Master of Orion (MoO or MOO) is a critically acclaimed turn-based, 4X science fiction computer strategy game released in 1993 by MicroProse on the MS-DOS and Mac OS operating systems. The purpose of the game is to lead one of ten races to dominate the galaxy through a combination of diplomacy and conquest while developing technology, exploring and colonizing star systems. The game was developed to run under MS-DOS or Mac OS.[1]

Two sequels were created, Master of Orion II: Battle at Antares in 1996 and Master of Orion III in 2003 - as well as the free, open source FreeOrion which is loosely based on the series.[2] A prototype was developed under the name Star Lords though it was only released as freeware in 2001 as part of the promotion for MoO III.

Gameplay[edit]


Master of Orion is turn-based game in which players alternate actions and decisions with computer-controlled opponents using a point-and-click interface as well as keyboard shortcuts to control the management of colonies, technology, ship construction, diplomacy, and combat. [3] The game begins with a single colonized homeworld, one colony ship and two scout ships that can be used to explore nearby stars.
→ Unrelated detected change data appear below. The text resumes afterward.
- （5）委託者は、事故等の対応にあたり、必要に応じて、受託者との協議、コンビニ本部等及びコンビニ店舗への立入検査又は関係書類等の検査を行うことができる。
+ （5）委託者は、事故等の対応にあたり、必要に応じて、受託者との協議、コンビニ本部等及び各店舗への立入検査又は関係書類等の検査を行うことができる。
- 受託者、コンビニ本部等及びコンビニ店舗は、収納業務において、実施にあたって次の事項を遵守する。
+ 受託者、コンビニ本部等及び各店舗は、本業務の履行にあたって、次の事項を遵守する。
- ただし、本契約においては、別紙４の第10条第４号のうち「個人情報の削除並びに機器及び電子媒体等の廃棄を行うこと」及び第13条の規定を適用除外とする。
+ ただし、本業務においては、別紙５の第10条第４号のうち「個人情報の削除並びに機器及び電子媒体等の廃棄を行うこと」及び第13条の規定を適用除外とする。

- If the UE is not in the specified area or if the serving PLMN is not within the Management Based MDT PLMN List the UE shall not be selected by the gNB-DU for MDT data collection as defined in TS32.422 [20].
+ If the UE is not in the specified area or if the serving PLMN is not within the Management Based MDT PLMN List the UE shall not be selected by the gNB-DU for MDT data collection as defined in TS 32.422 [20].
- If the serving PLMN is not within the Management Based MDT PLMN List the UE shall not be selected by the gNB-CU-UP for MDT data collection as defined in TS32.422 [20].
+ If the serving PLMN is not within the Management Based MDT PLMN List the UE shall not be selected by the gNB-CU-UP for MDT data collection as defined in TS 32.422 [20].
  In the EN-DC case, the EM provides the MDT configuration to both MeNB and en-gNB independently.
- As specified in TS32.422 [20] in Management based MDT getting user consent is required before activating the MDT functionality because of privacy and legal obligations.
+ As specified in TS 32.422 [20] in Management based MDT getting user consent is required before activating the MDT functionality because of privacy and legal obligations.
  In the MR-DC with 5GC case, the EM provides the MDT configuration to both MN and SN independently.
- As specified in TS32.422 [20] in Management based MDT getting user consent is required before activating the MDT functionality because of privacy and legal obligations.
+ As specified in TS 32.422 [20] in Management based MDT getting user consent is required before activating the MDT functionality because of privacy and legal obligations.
Victory is gained either by eliminating all opponents or by winning a vote on peaceful unification.

Players must allocate a colony's output between ship construction, planetary defenses, factory construction, ecology or research.[4] Within each of these industry sectors, there is a fixed sequence of activities to which resources are allocated; for example defense effort will be used to upgrade existing missile bases if improved missile types have been discovered, then to build or upgrade planetary shields, and finally to build additional missile bases.[5] All of a colony's output is based on its industrial production, including research.[5] All citizens are capable of industrial production, but are significantly more productive when assisted by factories.[6] There is a limit on the number of factories a unit of population can operate, but players can increase this by researching and building upgrades.[5] The cost of upgrades rises rapidly unless the player first researches technologies that reduce factory costs.[7]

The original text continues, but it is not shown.